Эдоардо, перенявший от своих учителей манеру говорить полушутя-полусерьезно, вызвался задать вопрос, причем, по его словам, вопрос, как нельзя более уместный для женщины.
— Как вам известно точка кипения прованского масла выше, чем точка плавления олова. Как вы объясните то, что можно жарить пищу на прованском масле в луженной оловом кастрюле? (Лучшая посуда в Италии — медная с оловянной полудой.)
Джинестра, хотя она и очень робела, все-таки сообразила и ответила правильно:
— Когда жарят, кипит не масло, а вода, содержащаяся в пище.
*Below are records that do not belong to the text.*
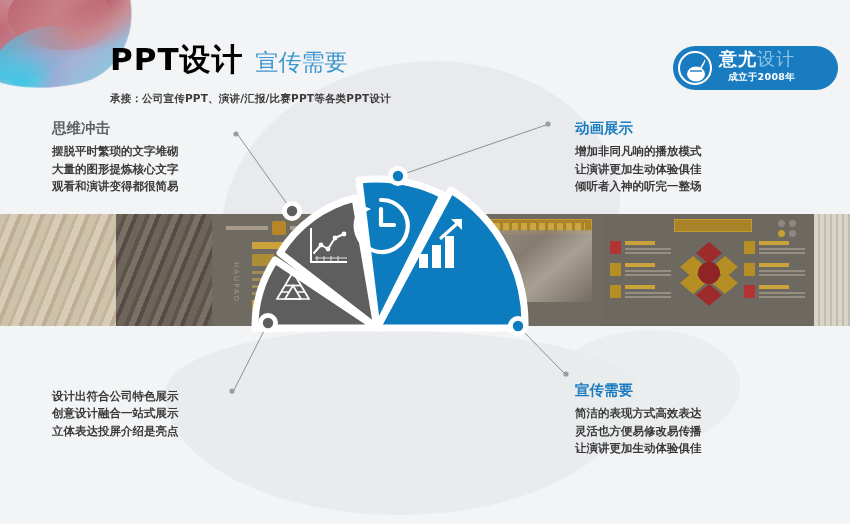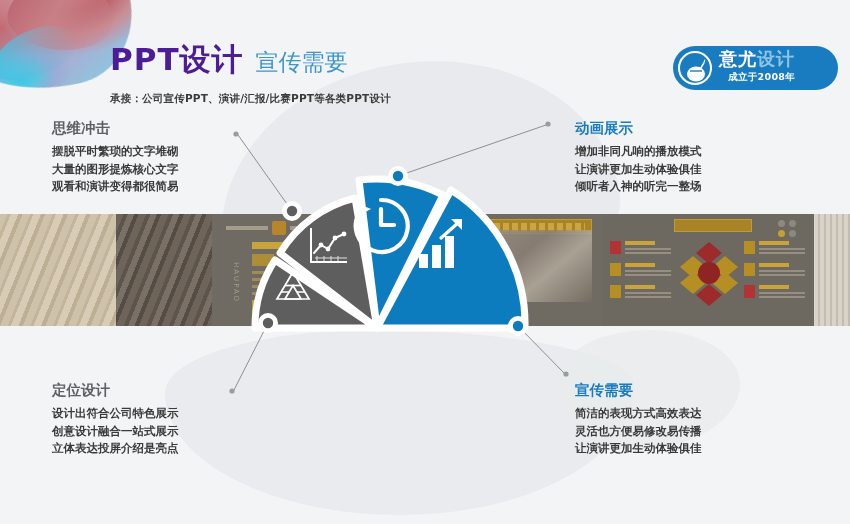"PPT设计" .title-main { color: #4c1d95 -> #000000 }
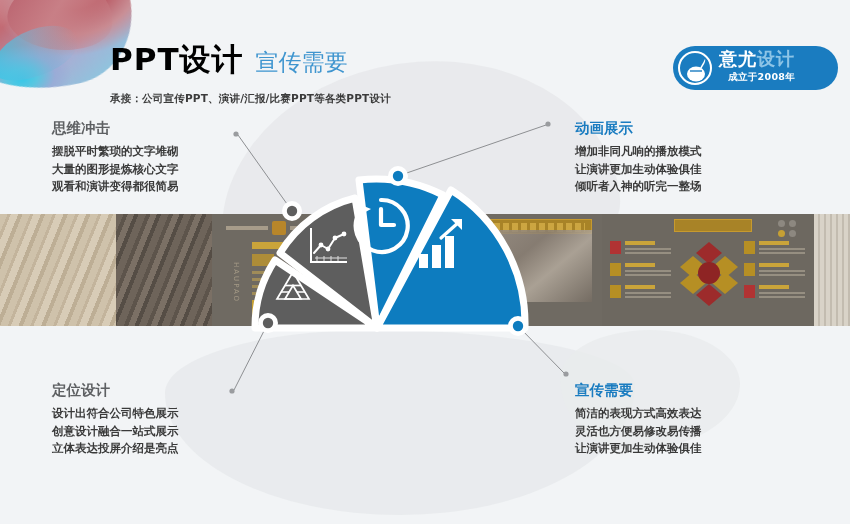"设计" .logo-cn .dim { font-weight: bold -> normal }
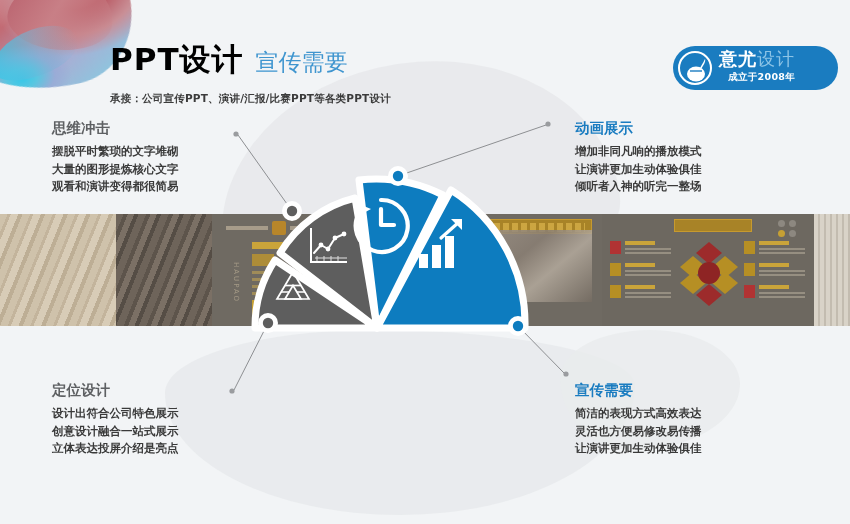"定位设计" div.ttl { html: <div>定位设计</div> -> none }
Все это было, конечно, далеко не так просто, как говорил Ферми, и Джинестре приходилось одолевать физику, а не кулинарию. Но занятия всегда велись в такой же непринужденной форме, как и в первый день. Всякий мог задать любой вопрос, какой ему приходил в голову, в связи с тем, что обсуждалось до этого: никакого заранее установленного плана в занятиях не было. Учителя и студенты общими усилиями решали поставленные перед ними задачи. Джинестра говорила, что студенты потому так много и получали от этих семинаров, что и Ферми тоже приходил со своими задачами и решал их во время занятий, стоя у доски и поясняя весь ход своих рассуждений, наглядно показывая, как нужно логически мыслить, отбрасывать все случайное и преходящее и выявлять главное, и как путем сопоставления с уже найденными фактами познавать новые.